Online Journalism is being seen as future of Journalism. News Professionals are vying to capture newsworthy stories that emerge from crowd. Live Social Media especially Twitter is generating enormous volumes of data every minute. It becomes difficult to select credible and relevant tweets that may form quality news among others. The problem intensifies due to the freedom of Twitter being an informal language. Generating headlines by solving this problem may still not be relevant and may face the question of authenticity. Given a set of keywords and a time period this problem becomes manageable and can be solved efficiently. We propose a bipartite algorithm that clusters authentic tweets based on key phrases and ranks the clusters based on trends in each timeslot. Finally, we present an approach to select those topics which have sufficient content to form a story Journalism is the state of art that disseminates information and provides analysis of news to the general public. With the advent of Web 2.0 most of the journalism has gone the online way innovating the term ”Online Journalism”. Since users of the web are ready to share each and every activity they do in their lives due to the free nature of the world, this has made professionals content hungry. Twitter generates an amount of information that can outrun the storage space of many servers in a few months. Developing a user centered tool that can process this information in real time has become need of the day for professional journalists.

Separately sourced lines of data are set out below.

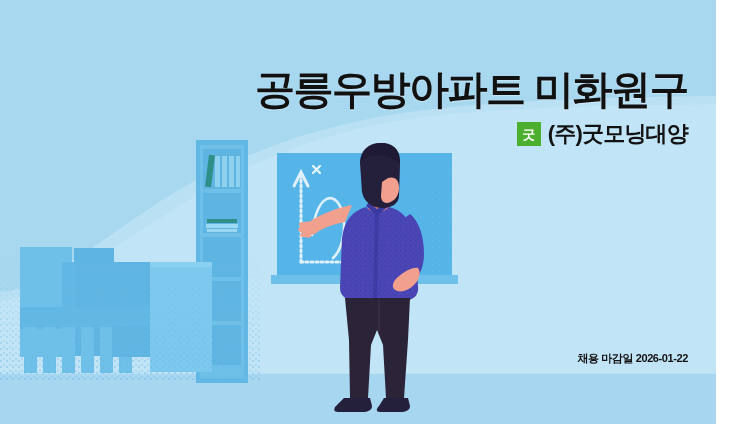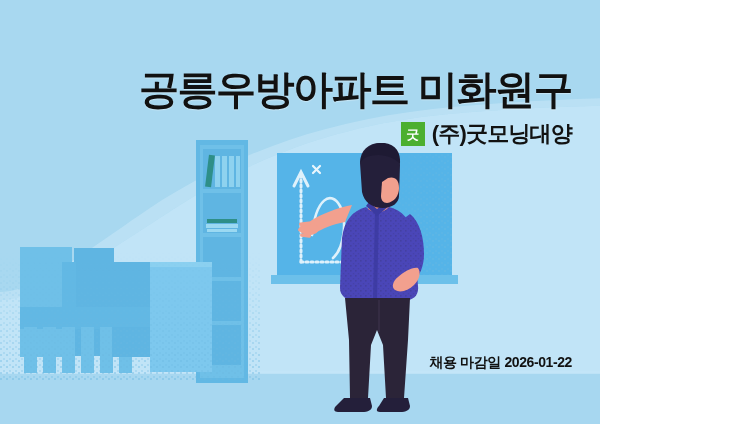"공릉우방아파트 미화원구" #banner { width: 600px -> 716px }
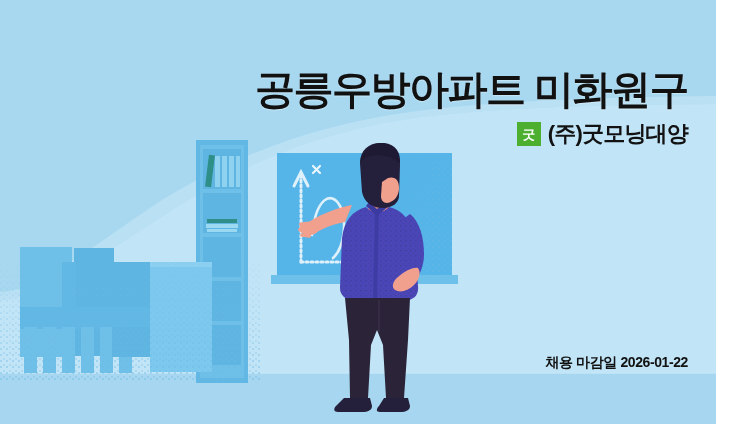"채용 마감일 2026-01-22" .deadline { bottom: 52px -> 58px; font-size: 14px -> 11px }
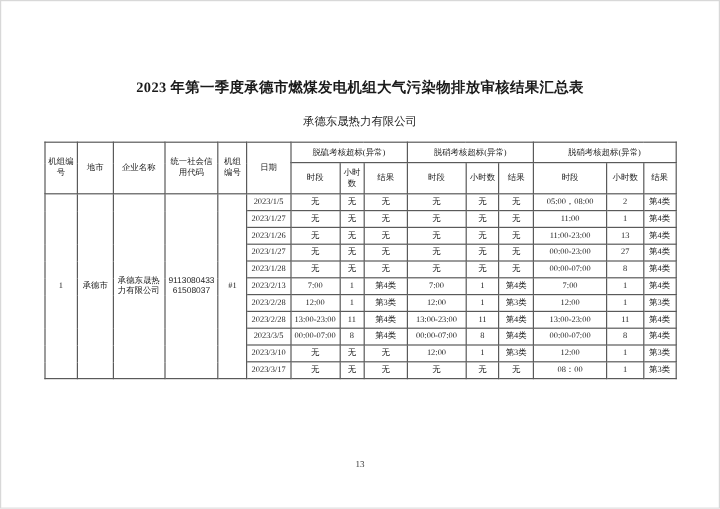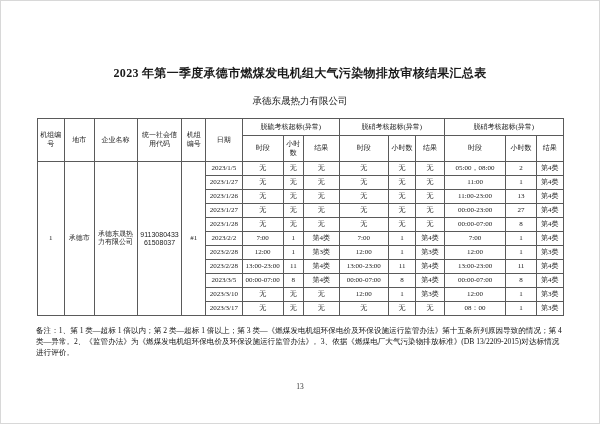"2023/2/2" td.date-cell { text: 2023/2/2 -> 2023/2/13 }
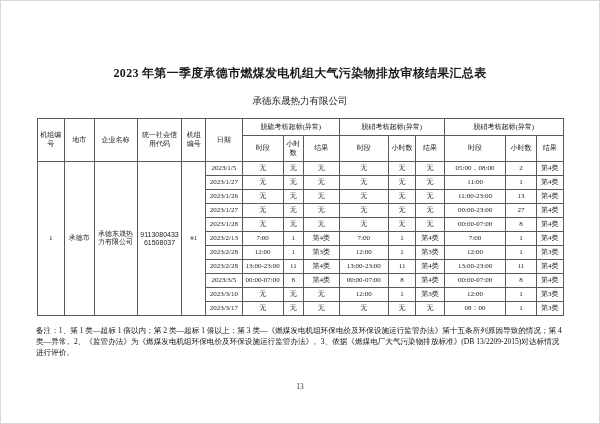"备注：1、第 1 类—超标 1 倍以内；第" p.footnote { html: <p>备注：1、第 1 类—超标 1 倍以内；第 2 类—超标 1 倍以上；第 3 类—《燃煤发电机组环保电价及环保设施运行监管办法》第十五条所列原因导致的情况；第 4 类—异常。2、《监管办法》为《燃煤发电机组环保电价及环保设施运行监管办法》。3、依据《燃煤电厂大气污染物排放标准》(DB 13/2209-2015)对达标情况进行评价。</p> -> none }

From the Arab Spring to the Oscars 2014 Selfie tweets have changed the way the world shares information. Scholars today can predict election results better than ever before [Ocon10]. The ”#” Hashtag feature in Twitter has made event stories easier to capture [Zan11]. As a result social network mining, originally loaded with clustering and classification of online worlds, is leveraging on understanding evolution of real-world events [Dom05].Adding another feather to its cap is the fact that newspaper and magazines have started publishing content on social media sites like Twitter and Facebook. To summarize, news no longer breaks it tweets (Solis)[Sol10].

The goal of this paper is to demonstrate the use of Twitter to monitor headlines online and generate news stories. We propose a standalone system TwiBiNG to extract tweets related to user defined keywords and propose ranked news summaries based on trend and relevance of tweets they contain. The key novelty behind TwiBiNG is generation of Bi-partitite clusters of tweet intentions and use of Longest common-subsequence(LCS) algorithm along with a few tweet creator’s details to separate relevant tweets from irrelevant ones. This approach not only produces better clusters but also generates stories that are authentic, contains less spam and more importantly are distinct from each other. Also since we base our approach on intention of tweets it makes it language independent. Readers should note that by intention we refer to the general subject of tweet; not the intention of the user posting it. The selected datasets were developed from tweets collected between Tue 25 Feb, 18:00 GMT and Wed 26 Feb, 18:00 GMT based on keywords ”Syria”,”Ukraine”,”Terror”,”Bitcoin”. We collected 1,041,062 unique tweets from 556,295 users which included 648,651 retweets and 135,141 replies. The crawl also included messages sent from or to a set of around 5000 journalists/commentators.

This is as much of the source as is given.